Perhaps the biggest surprise of all has been the love that I as the researcher have come to feel for our neighbors as well as the other servers. We are becoming friends. We’re excited to see each other and greet each other by name at Walmart. We pray for one another. When one of us is absent, she or he is missed. When one of us experiences a loss, others hurt. Have we overcome class divisions through this research project? Not all of them. But as Brenda loves to say, “Baby steps.”

[i] “MissionInsite – Community Engagement Specialists For Faith & Nonprofit Groups,” accessed September 4, 2017, http://missioninsite.com/.

[ii] Werner H. Kelber, Mark’s Story of Jesus (Philadelphia: Fortress Press, 1979), 42.

[iii] Norman Wirzba, Food and Faith: A Theology of Eating, Second edition (Cambridge, United Kingdom ; New York, NY: Cambridge University Press, 2019), 198.

[iv] Luke 5:30.

[v] Reta Halteman Finger, Of Widows and Meals: Communal Meals in the Book of Acts (Grand Rapids, Mich: William B. Eerdmans Pub, 2007), 130.

[vi] Finger, 281.

[vii] Yael Cohen, Michal Krumer-Nevo, and Nir Avieli, “Bread of Shame: Mechanisms of Othering in Soup Kitchens,” Social Problems 64, no. 3 (August 2017): 398, https://doi.org/10.1093/socpro/spx011.

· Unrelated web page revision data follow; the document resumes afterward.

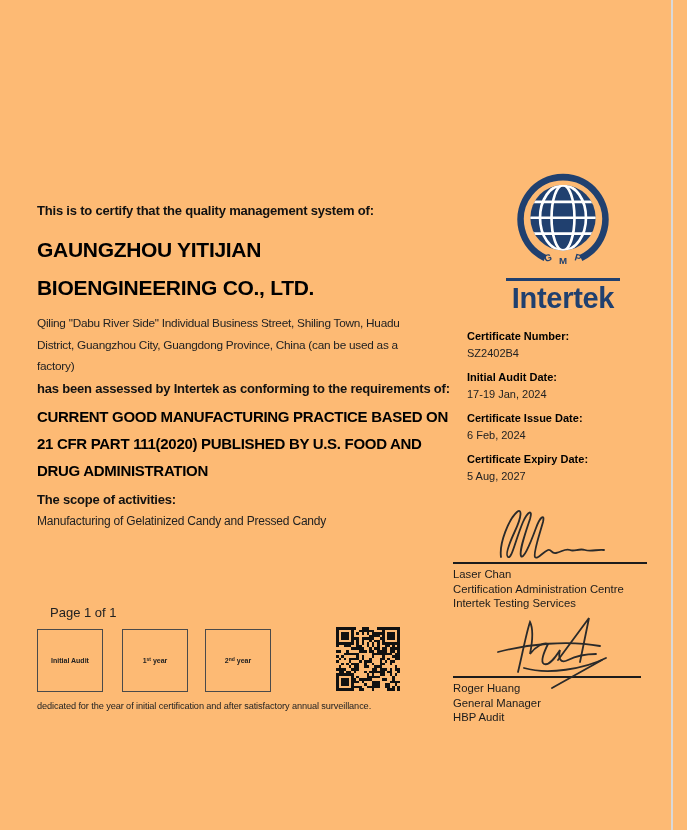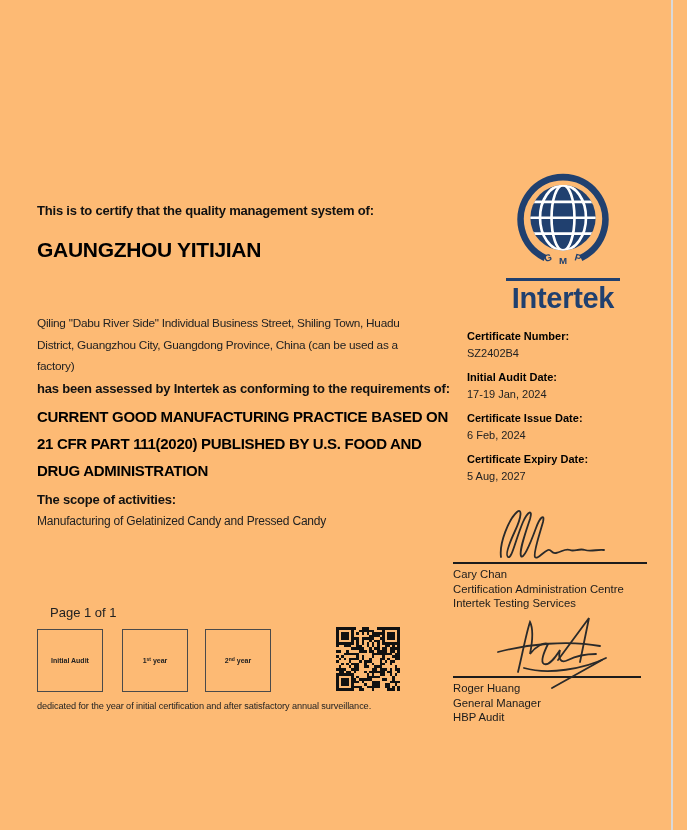--- a/index.html
+++ b/index.html
@@ -60,6 +60,7 @@
 
   <div class="abs company-name">
     <div class="nowrap">GAUNGZHOU YITIJIAN</div>
+    <div class="nowrap">BIOENGINEERING CO., LTD.</div>
   </div>
 
   <div class="abs address">

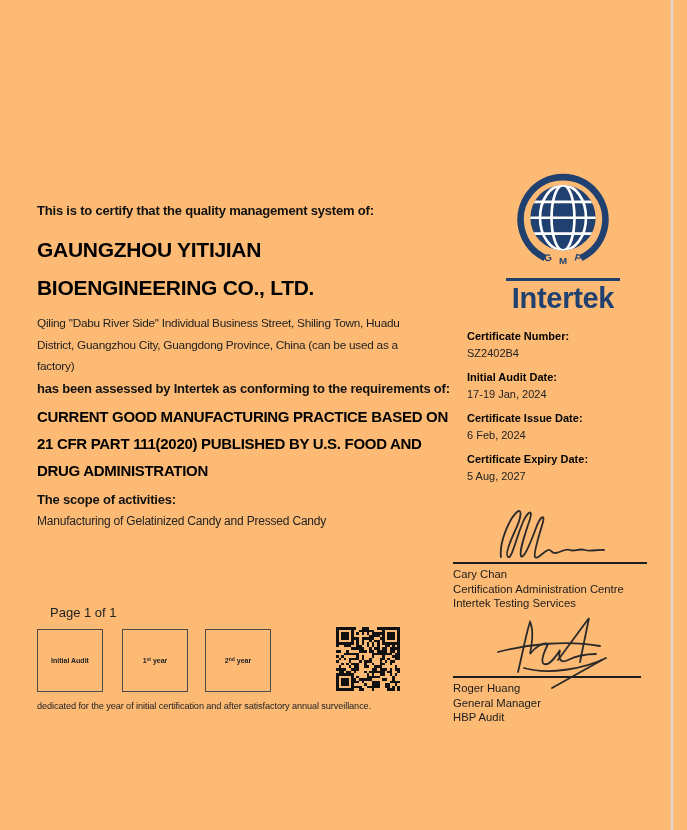--- a/index.html
+++ b/index.html
@@ -489,7 +489,7 @@
   </svg>
   <div class="abs sig-line sig1-line"></div>
   <div class="abs sig-text sig1-text">
-    <div>Cary Chan</div>
+    <div>Laser Chan</div>
     <div>Certification Administration Centre</div>
     <div>Intertek Testing Services</div>
   </div>

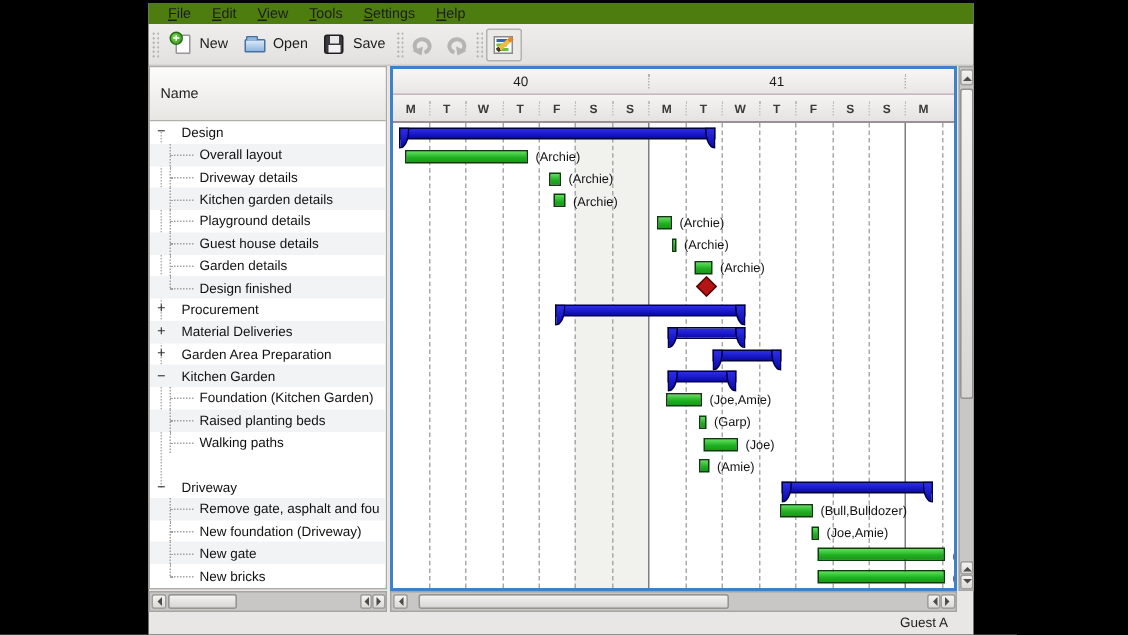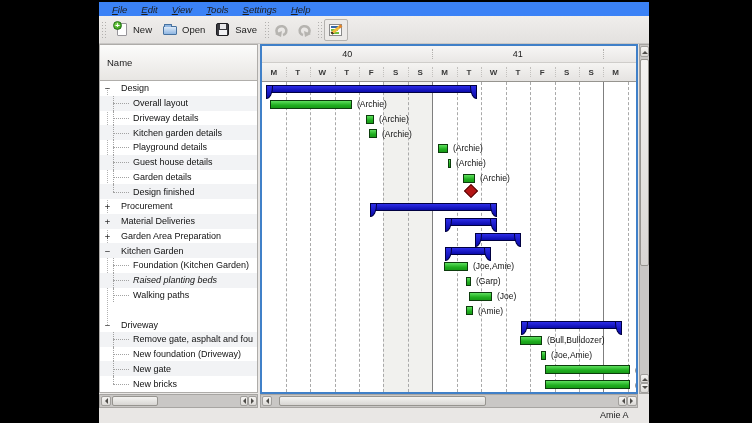--- a/index.html
+++ b/index.html
@@ -9,7 +9,7 @@
 
   
   .menubar{position:absolute;left:0;top:0;right:0;height:14px;display:flex;align-items:center;
-    padding-left:6px;background:#3b82f6;font-style:italic;}
+    padding-left:6px;background:#4d7c0f;}
   .menu-item{padding:0 7px;font-size:9.5px;color:#1d1d1d;white-space:nowrap;}
   .menu-item .u{text-decoration:underline;}
 

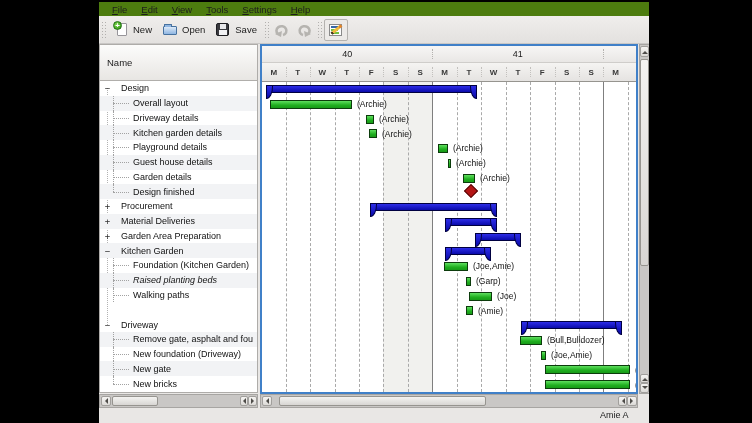--- a/index.html
+++ b/index.html
@@ -241,7 +241,7 @@
           <span class="tline-h"></span>
           <span class="tree-label d1">Foundation (Kitchen Garden)</span>
         </div>
-        <div class="tree-row alt" style="top: 191.88px; font-style: italic;">
+        <div class="tree-row alt" style="top: 191.88px;">
           <span class="tline-v"></span>
           <span class="tline-h"></span>
           <span class="tree-label d1">Raised planting beds</span>

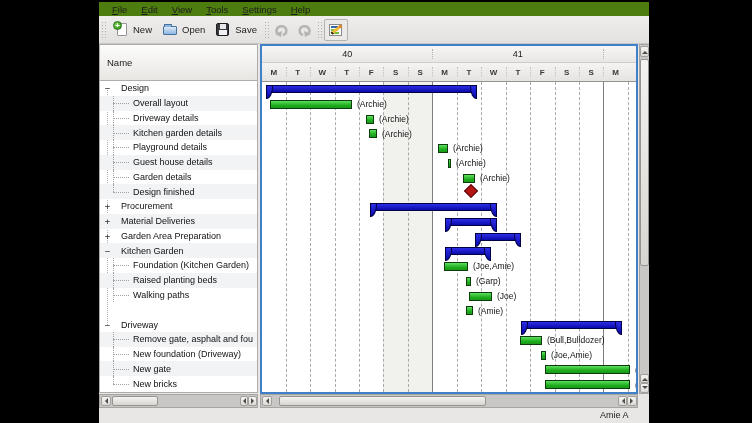--- a/index.html
+++ b/index.html
@@ -454,7 +454,7 @@
   </div>
 
   <div class="statusbar">
-    <span class="status-text">Amie A</span>
+    <span class="status-text">Guest A</span>
   </div>
 
 </div>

[viii] Cohen, Krumer-Nevo, and Avieli, 402-407.

[ix] Cohen, Krumer-Nevo, and Avieli, 398.

[x] For privacy purposes, the names of neighbors were changed for the purpose of writing up the project.

[xi] 1 Corinthians 11:17-22.

[xii] 1 Corinthians 12:4-11.

One Reply to “Sowing the Seeds of Friendship: Cultivating Hospitality Across Class Lines”

  1. Cornelia DeLee

    great story and so true in every place I’ve ever served. winning hearts and minds is a long term project, so you may be only the one who prepares the ground. I hope another comes behind you to sow, then one to tend, and finally harvest. thanks for your faithfulness.